[[ Extracted data open ]]

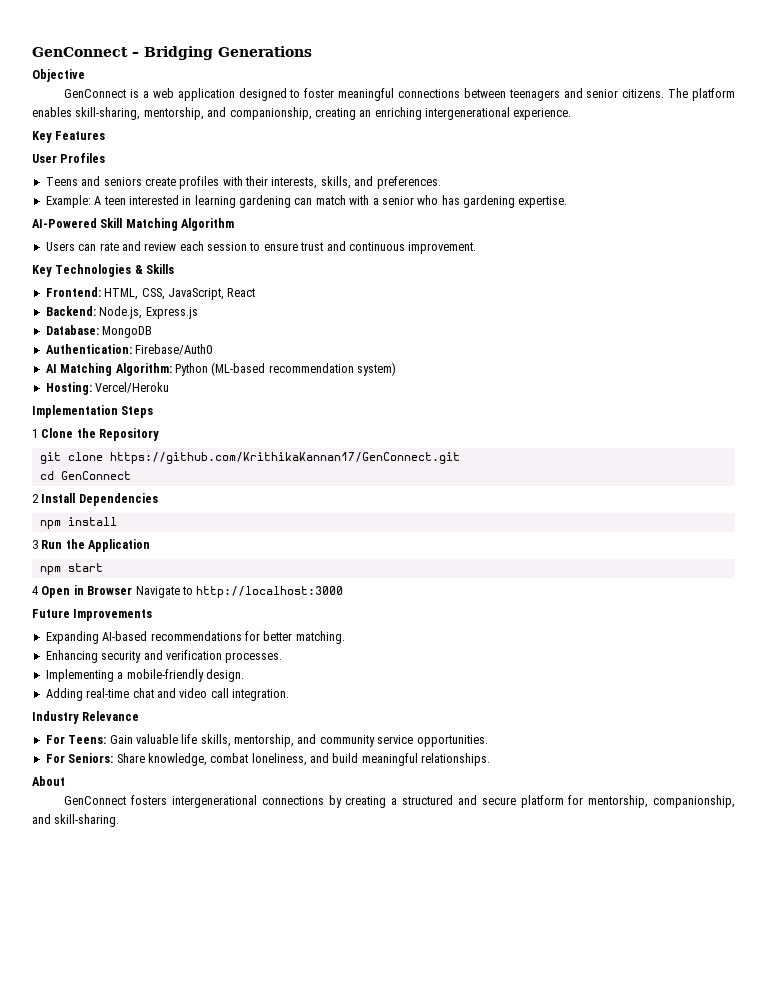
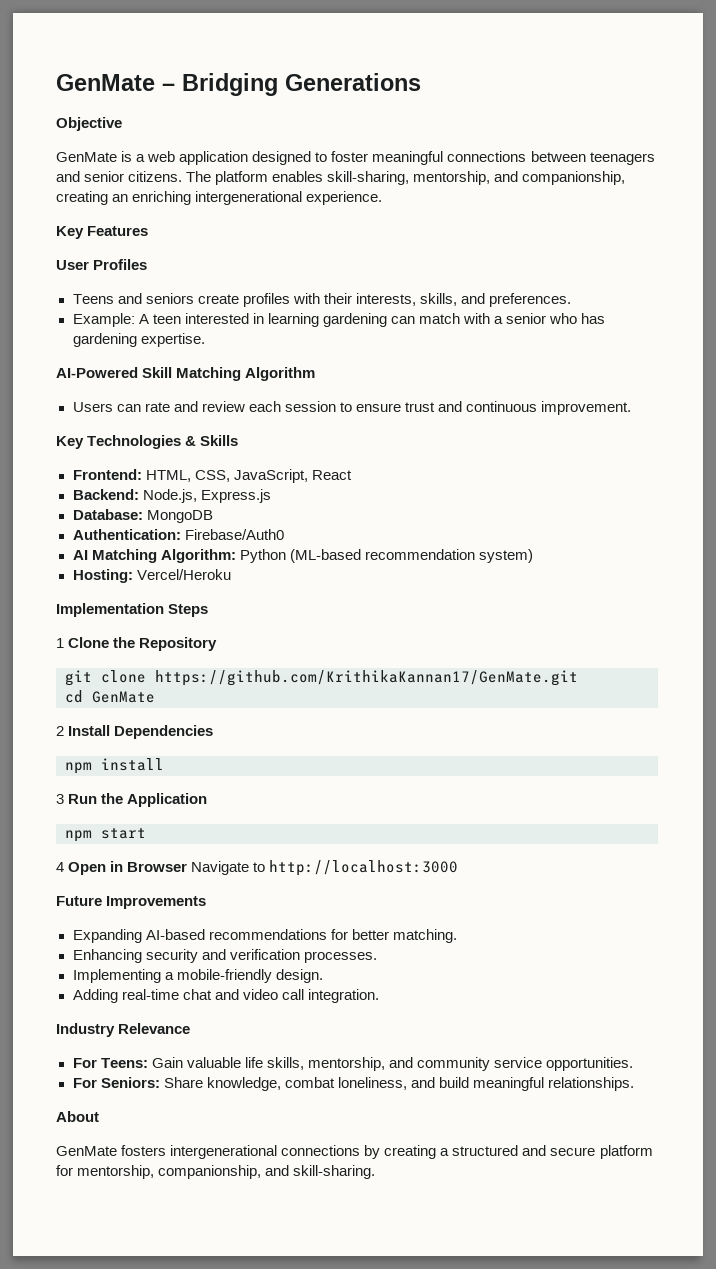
- GenConnect – Bridging Generations
+ GenMate – Bridging Generations
- GenConnect is a web application designed to foster meaningful connections between teenagers and senior citizens.
+ GenMate is a web application designed to foster meaningful connections between teenagers and senior citizens.
- git clone https://github.com/KrithikaKannan17/GenConnect.git
+ git clone https://github.com/KrithikaKannan17/GenMate.git
- cd GenConnect
+ cd GenMate
- GenConnect fosters intergenerational connections by creating a structured and secure platform for mentorship, companionship, and skill-sharing.
+ GenMate fosters intergenerational connections by creating a structured and secure platform for mentorship, companionship, and skill-sharing.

[[ Extracted data closed ]]

What to do =
Looking at the data above, state how many of its lines contain the word "skill", and give nothing but that number.

Expected output =
2